**ACTIVITY:** Only the line with "order date: 2025-03-26 -> 2025-03-25" and the lines after it, to the end of the data, should appear in the answer, each reproduced exactly.

**Change detection outputs:**
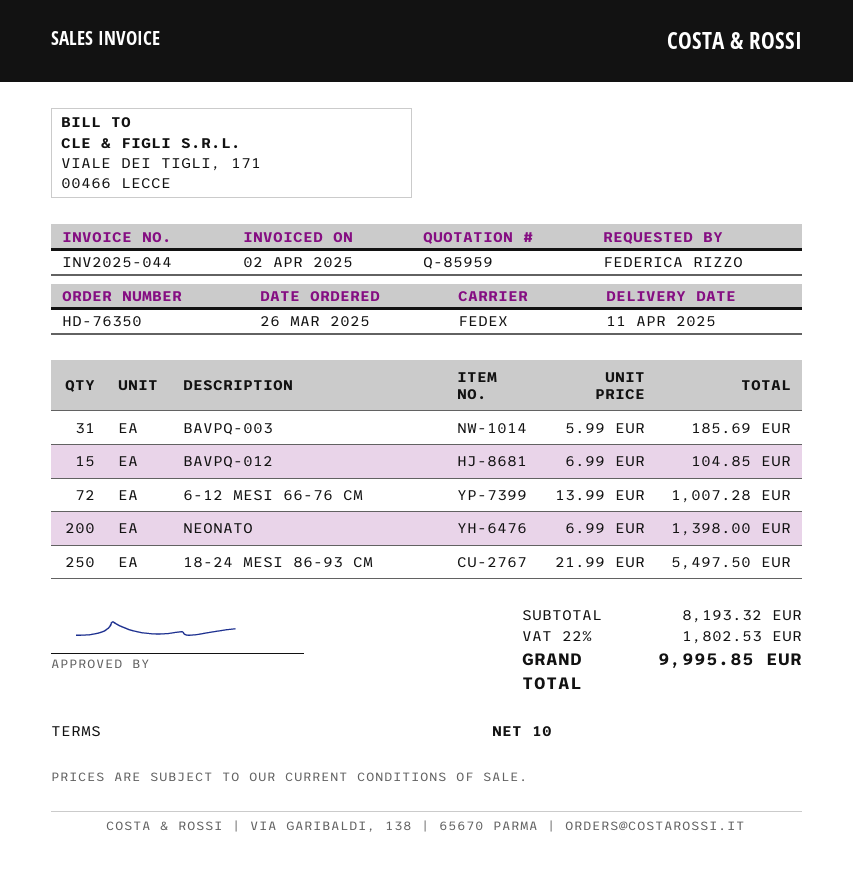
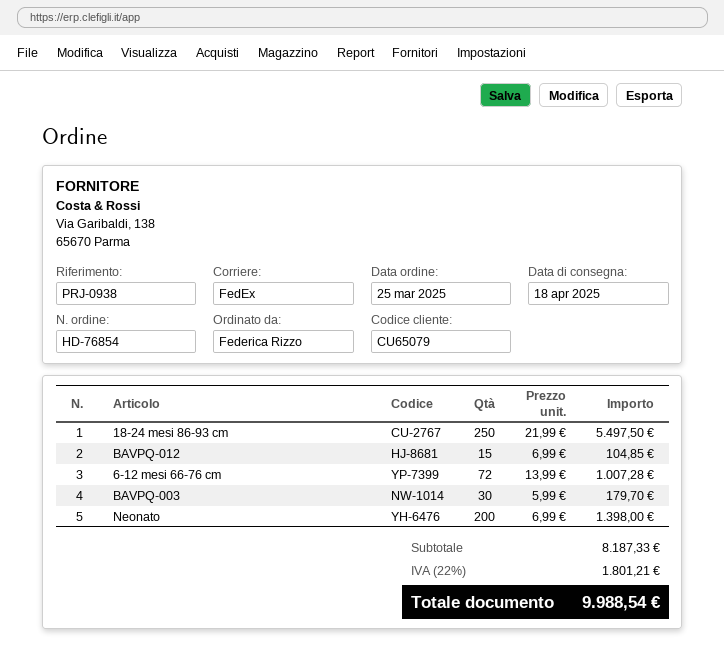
order number: HD-76350 -> HD-76854
order date: 2025-03-26 -> 2025-03-25
delivery date: 2025-04-11 -> 2025-04-18
BAVPQ-003: 31 x 5.99 = 185.69 -> 30 x 5.99 = 179.70
subtotal: 8193.32 -> 8187.33
tax: 22% = 1802.53 -> 22% = 1801.21
total: 9995.85 -> 9988.54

**REPLY TO THE TASK:**
order date: 2025-03-26 -> 2025-03-25
delivery date: 2025-04-11 -> 2025-04-18
BAVPQ-003: 31 x 5.99 = 185.69 -> 30 x 5.99 = 179.70
subtotal: 8193.32 -> 8187.33
tax: 22% = 1802.53 -> 22% = 1801.21
total: 9995.85 -> 9988.54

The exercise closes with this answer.